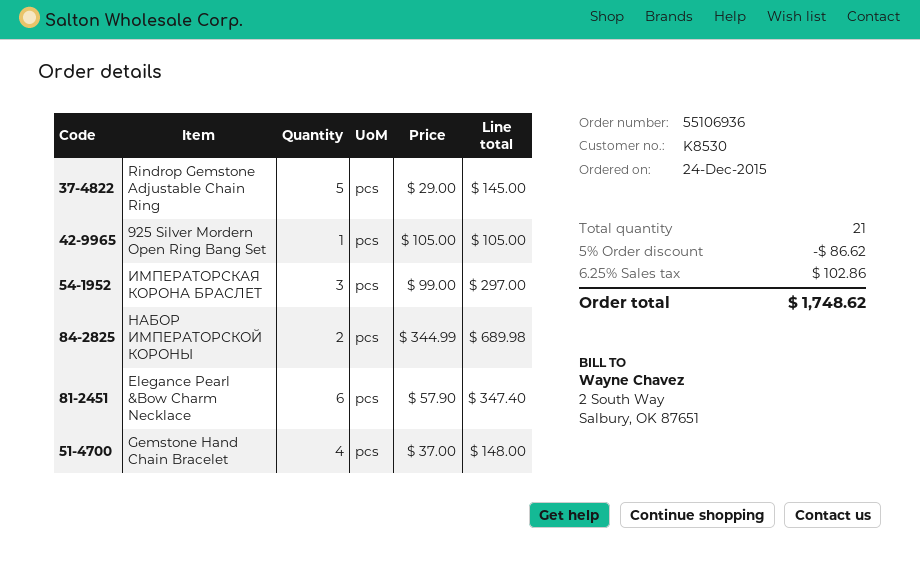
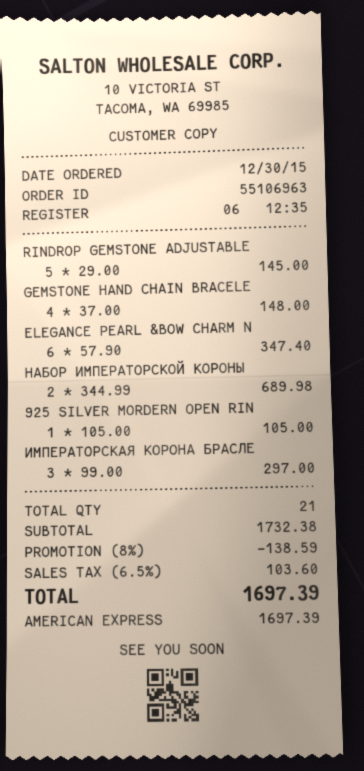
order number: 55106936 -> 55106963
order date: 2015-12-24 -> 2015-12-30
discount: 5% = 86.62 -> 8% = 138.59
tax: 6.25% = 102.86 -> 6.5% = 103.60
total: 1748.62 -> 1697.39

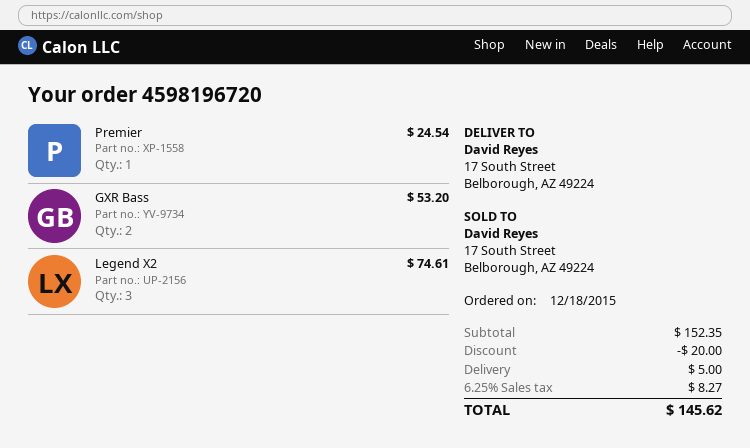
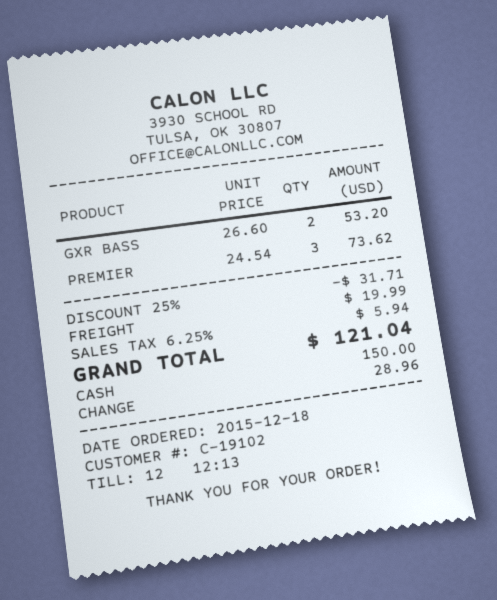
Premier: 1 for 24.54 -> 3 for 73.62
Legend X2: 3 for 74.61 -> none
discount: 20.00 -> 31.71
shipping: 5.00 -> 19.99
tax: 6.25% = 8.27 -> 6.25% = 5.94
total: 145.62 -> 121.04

━━━━━━━━━━

• [Brief]:
An answer containing only the lines from the one holding "tax: 6.25% = 102.86 -> 6.5% = 103.60" through the close of the entries above, reproduced exactly and stripped of pictures, is expected.

• [Answer space]:
tax: 6.25% = 102.86 -> 6.5% = 103.60
total: 1748.62 -> 1697.39

Premier: 1 for 24.54 -> 3 for 73.62
Legend X2: 3 for 74.61 -> none
discount: 20.00 -> 31.71
shipping: 5.00 -> 19.99
tax: 6.25% = 8.27 -> 6.25% = 5.94
total: 145.62 -> 121.04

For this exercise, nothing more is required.